WORK REQUIRED: Copy every record verbatim. Leave the pictures out.

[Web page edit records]
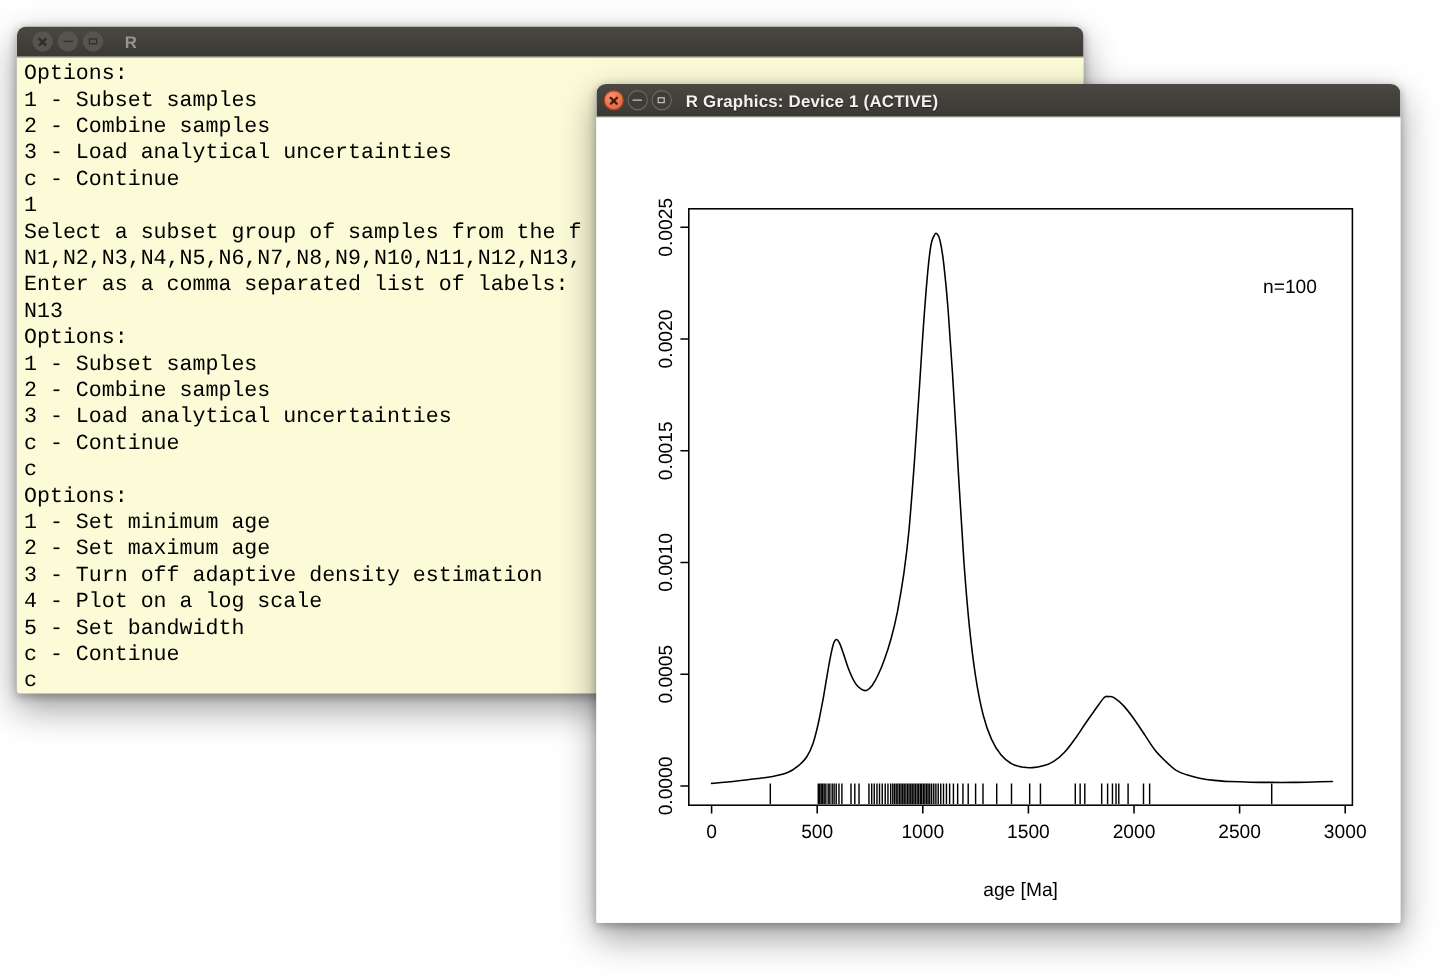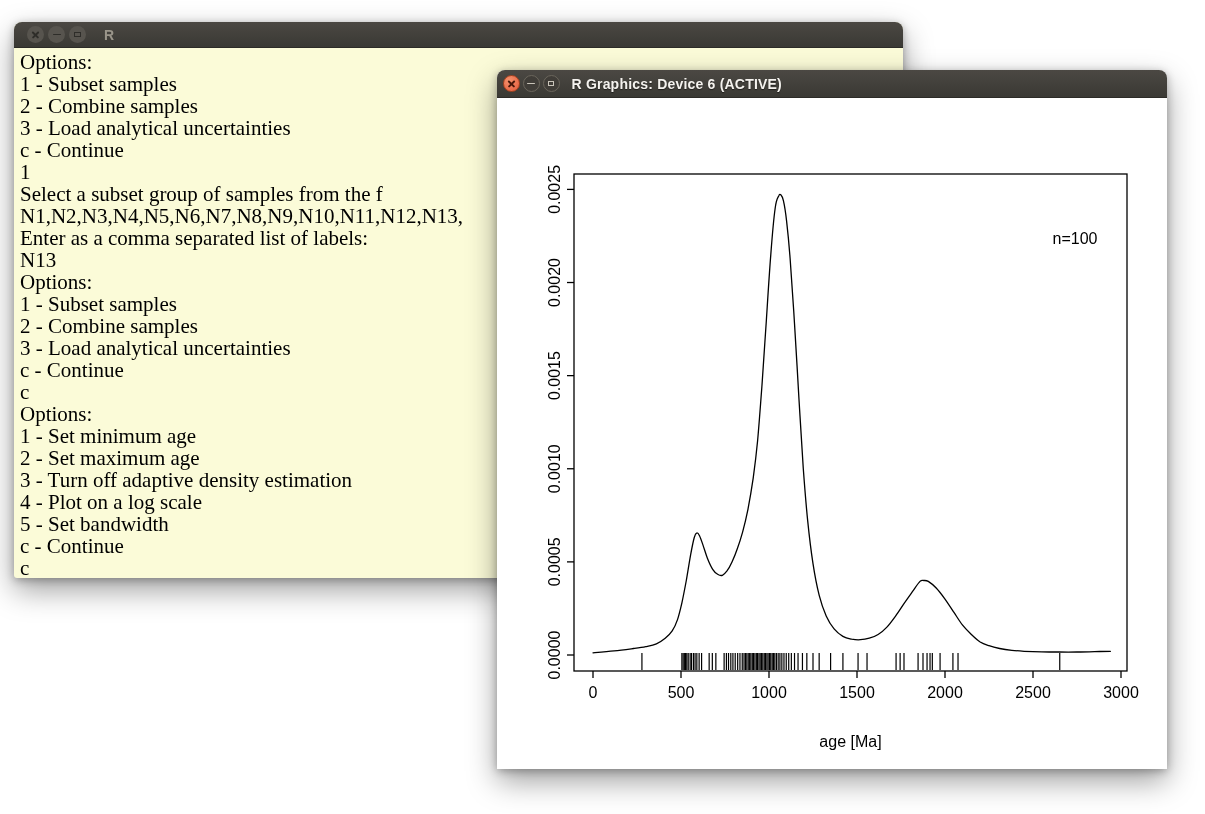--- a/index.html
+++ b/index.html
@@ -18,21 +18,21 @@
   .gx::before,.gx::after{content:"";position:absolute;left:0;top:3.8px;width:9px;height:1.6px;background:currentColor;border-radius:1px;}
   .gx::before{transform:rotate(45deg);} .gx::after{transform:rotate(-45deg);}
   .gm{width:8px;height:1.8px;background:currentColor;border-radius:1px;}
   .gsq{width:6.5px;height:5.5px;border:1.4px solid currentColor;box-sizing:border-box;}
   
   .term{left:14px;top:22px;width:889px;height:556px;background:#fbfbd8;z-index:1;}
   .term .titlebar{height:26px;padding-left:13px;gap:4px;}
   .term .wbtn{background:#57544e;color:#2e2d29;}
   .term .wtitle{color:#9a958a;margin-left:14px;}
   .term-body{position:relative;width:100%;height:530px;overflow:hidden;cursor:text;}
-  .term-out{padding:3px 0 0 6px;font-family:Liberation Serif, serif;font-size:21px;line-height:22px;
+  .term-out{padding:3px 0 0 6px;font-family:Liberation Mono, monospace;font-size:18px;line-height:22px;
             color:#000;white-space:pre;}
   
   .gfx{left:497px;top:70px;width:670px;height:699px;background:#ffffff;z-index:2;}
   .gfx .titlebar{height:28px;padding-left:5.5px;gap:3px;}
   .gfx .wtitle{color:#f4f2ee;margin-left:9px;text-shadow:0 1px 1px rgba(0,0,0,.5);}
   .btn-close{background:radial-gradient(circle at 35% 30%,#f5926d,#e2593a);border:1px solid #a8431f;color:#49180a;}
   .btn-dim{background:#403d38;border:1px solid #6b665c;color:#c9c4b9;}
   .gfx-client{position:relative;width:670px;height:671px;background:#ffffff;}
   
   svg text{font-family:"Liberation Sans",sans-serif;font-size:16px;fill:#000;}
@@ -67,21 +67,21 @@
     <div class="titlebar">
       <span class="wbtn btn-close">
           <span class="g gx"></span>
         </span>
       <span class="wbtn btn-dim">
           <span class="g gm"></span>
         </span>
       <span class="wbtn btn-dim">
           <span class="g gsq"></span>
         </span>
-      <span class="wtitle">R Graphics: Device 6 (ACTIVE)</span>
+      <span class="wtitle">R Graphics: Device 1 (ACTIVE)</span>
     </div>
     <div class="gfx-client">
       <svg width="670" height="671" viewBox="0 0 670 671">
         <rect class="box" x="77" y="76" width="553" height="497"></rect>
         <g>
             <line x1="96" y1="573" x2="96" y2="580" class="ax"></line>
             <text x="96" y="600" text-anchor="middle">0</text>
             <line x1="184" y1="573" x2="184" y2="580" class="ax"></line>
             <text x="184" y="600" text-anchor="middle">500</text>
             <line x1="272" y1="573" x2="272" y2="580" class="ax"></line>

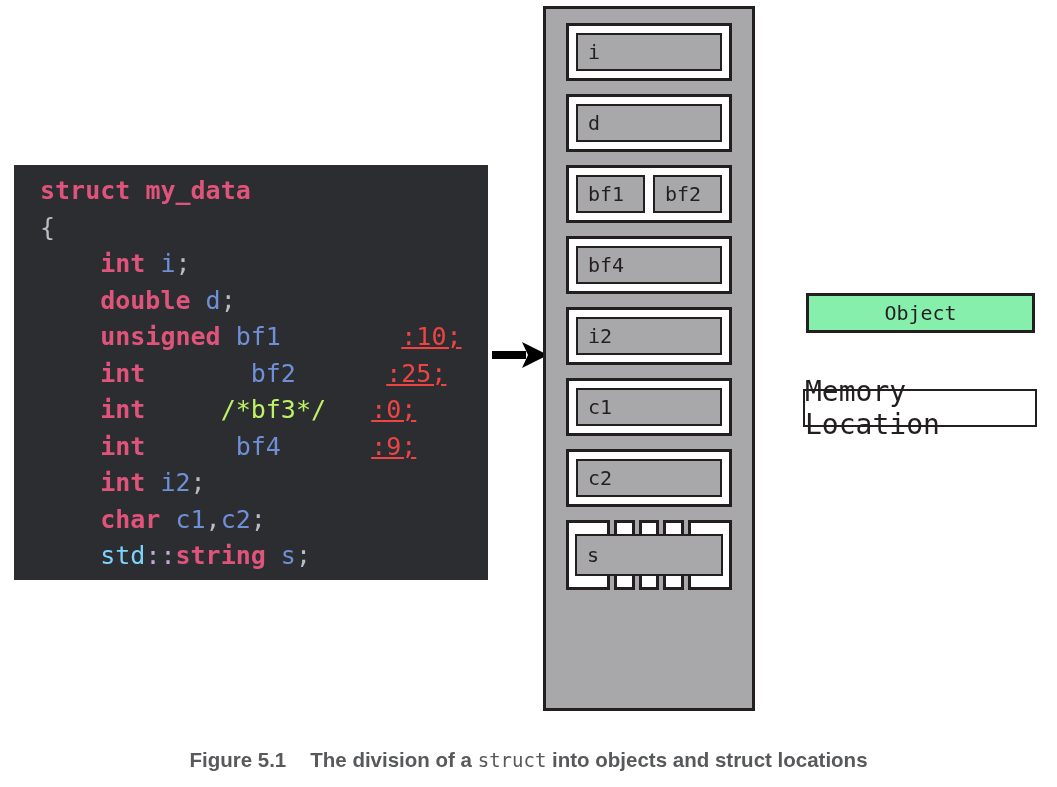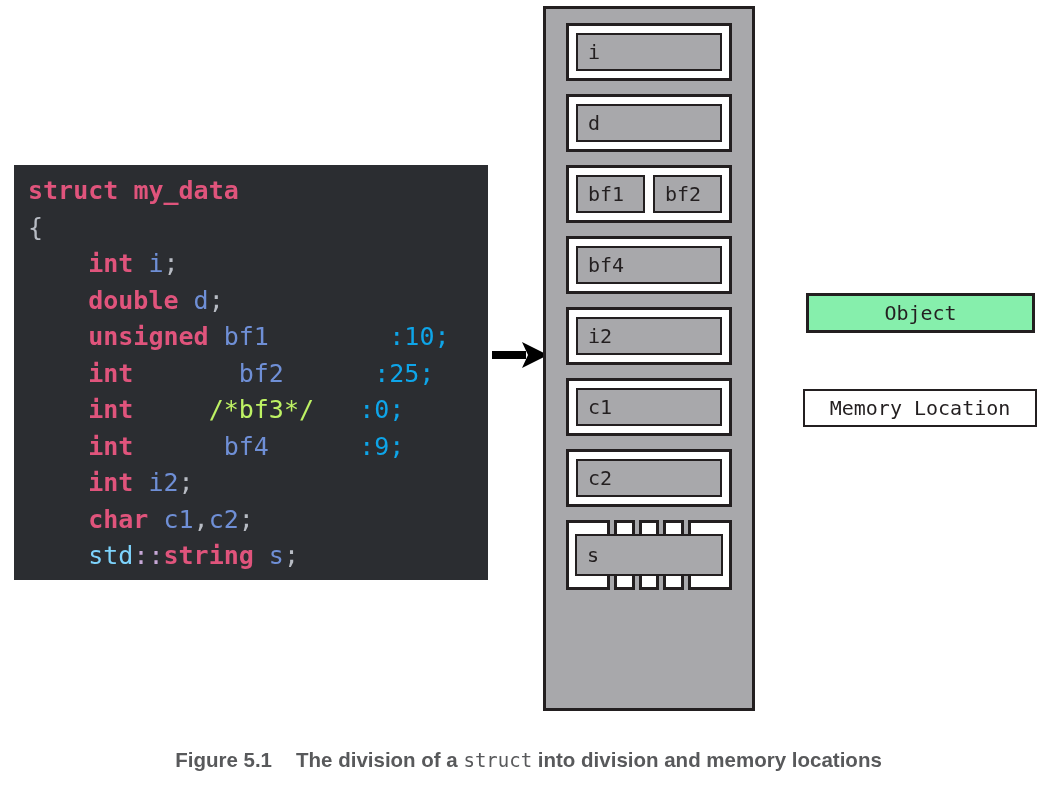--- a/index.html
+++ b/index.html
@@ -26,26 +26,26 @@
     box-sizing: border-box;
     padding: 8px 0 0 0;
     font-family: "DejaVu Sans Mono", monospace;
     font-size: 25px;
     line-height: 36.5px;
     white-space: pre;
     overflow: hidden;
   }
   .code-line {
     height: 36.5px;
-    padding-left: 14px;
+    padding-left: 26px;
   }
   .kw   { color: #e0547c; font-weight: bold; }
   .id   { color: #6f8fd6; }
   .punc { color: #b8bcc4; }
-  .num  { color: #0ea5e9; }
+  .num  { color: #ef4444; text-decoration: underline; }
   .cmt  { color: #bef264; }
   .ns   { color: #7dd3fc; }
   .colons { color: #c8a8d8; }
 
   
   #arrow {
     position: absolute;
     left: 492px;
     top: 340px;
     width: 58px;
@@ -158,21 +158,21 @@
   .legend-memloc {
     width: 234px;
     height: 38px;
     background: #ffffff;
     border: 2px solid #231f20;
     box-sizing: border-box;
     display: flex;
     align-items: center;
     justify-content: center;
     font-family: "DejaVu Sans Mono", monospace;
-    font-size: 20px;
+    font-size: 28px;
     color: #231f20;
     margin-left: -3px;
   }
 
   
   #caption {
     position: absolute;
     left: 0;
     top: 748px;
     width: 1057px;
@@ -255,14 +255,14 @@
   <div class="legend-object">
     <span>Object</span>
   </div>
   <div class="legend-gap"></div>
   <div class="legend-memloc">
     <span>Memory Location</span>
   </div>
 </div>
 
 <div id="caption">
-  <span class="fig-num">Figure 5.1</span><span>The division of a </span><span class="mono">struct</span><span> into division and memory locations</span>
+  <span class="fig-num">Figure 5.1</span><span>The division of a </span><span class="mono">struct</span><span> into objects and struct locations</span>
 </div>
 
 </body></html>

REPLY TO THE EXERCISE:
--- a/index.html
+++ b/index.html
@@ -18,21 +18,21 @@
   .gx::before,.gx::after{content:"";position:absolute;left:0;top:3.8px;width:9px;height:1.6px;background:currentColor;border-radius:1px;}
   .gx::before{transform:rotate(45deg);} .gx::after{transform:rotate(-45deg);}
   .gm{width:8px;height:1.8px;background:currentColor;border-radius:1px;}
   .gsq{width:6.5px;height:5.5px;border:1.4px solid currentColor;box-sizing:border-box;}
   
   .term{left:14px;top:22px;width:889px;height:556px;background:#fbfbd8;z-index:1;}
   .term .titlebar{height:26px;padding-left:13px;gap:4px;}
   .term .wbtn{background:#57544e;color:#2e2d29;}
   .term .wtitle{color:#9a958a;margin-left:14px;}
   .term-body{position:relative;width:100%;height:530px;overflow:hidden;cursor:text;}
-  .term-out{padding:3px 0 0 6px;font-family:Liberation Serif, serif;font-size:21px;line-height:22px;
+  .term-out{padding:3px 0 0 6px;font-family:Liberation Mono, monospace;font-size:18px;line-height:22px;
             color:#000;white-space:pre;}
   
   .gfx{left:497px;top:70px;width:670px;height:699px;background:#ffffff;z-index:2;}
   .gfx .titlebar{height:28px;padding-left:5.5px;gap:3px;}
   .gfx .wtitle{color:#f4f2ee;margin-left:9px;text-shadow:0 1px 1px rgba(0,0,0,.5);}
   .btn-close{background:radial-gradient(circle at 35% 30%,#f5926d,#e2593a);border:1px solid #a8431f;color:#49180a;}
   .btn-dim{background:#403d38;border:1px solid #6b665c;color:#c9c4b9;}
   .gfx-client{position:relative;width:670px;height:671px;background:#ffffff;}
   
   svg text{font-family:"Liberation Sans",sans-serif;font-size:16px;fill:#000;}
@@ -67,21 +67,21 @@
     <div class="titlebar">
       <span class="wbtn btn-close">
           <span class="g gx"></span>
         </span>
       <span class="wbtn btn-dim">
           <span class="g gm"></span>
         </span>
       <span class="wbtn btn-dim">
           <span class="g gsq"></span>
         </span>
-      <span class="wtitle">R Graphics: Device 6 (ACTIVE)</span>
+      <span class="wtitle">R Graphics: Device 1 (ACTIVE)</span>
     </div>
     <div class="gfx-client">
       <svg width="670" height="671" viewBox="0 0 670 671">
         <rect class="box" x="77" y="76" width="553" height="497"></rect>
         <g>
             <line x1="96" y1="573" x2="96" y2="580" class="ax"></line>
             <text x="96" y="600" text-anchor="middle">0</text>
             <line x1="184" y1="573" x2="184" y2="580" class="ax"></line>
             <text x="184" y="600" text-anchor="middle">500</text>
             <line x1="272" y1="573" x2="272" y2="580" class="ax"></line>

--- a/index.html
+++ b/index.html
@@ -26,26 +26,26 @@
     box-sizing: border-box;
     padding: 8px 0 0 0;
     font-family: "DejaVu Sans Mono", monospace;
     font-size: 25px;
     line-height: 36.5px;
     white-space: pre;
     overflow: hidden;
   }
   .code-line {
     height: 36.5px;
-    padding-left: 14px;
+    padding-left: 26px;
   }
   .kw   { color: #e0547c; font-weight: bold; }
   .id   { color: #6f8fd6; }
   .punc { color: #b8bcc4; }
-  .num  { color: #0ea5e9; }
+  .num  { color: #ef4444; text-decoration: underline; }
   .cmt  { color: #bef264; }
   .ns   { color: #7dd3fc; }
   .colons { color: #c8a8d8; }
 
   
   #arrow {
     position: absolute;
     left: 492px;
     top: 340px;
     width: 58px;
@@ -158,21 +158,21 @@
   .legend-memloc {
     width: 234px;
     height: 38px;
     background: #ffffff;
     border: 2px solid #231f20;
     box-sizing: border-box;
     display: flex;
     align-items: center;
     justify-content: center;
     font-family: "DejaVu Sans Mono", monospace;
-    font-size: 20px;
+    font-size: 28px;
     color: #231f20;
     margin-left: -3px;
   }
 
   
   #caption {
     position: absolute;
     left: 0;
     top: 748px;
     width: 1057px;
@@ -255,14 +255,14 @@
   <div class="legend-object">
     <span>Object</span>
   </div>
   <div class="legend-gap"></div>
   <div class="legend-memloc">
     <span>Memory Location</span>
   </div>
 </div>
 
 <div id="caption">
-  <span class="fig-num">Figure 5.1</span><span>The division of a </span><span class="mono">struct</span><span> into division and memory locations</span>
+  <span class="fig-num">Figure 5.1</span><span>The division of a </span><span class="mono">struct</span><span> into objects and struct locations</span>
 </div>
 
 </body></html>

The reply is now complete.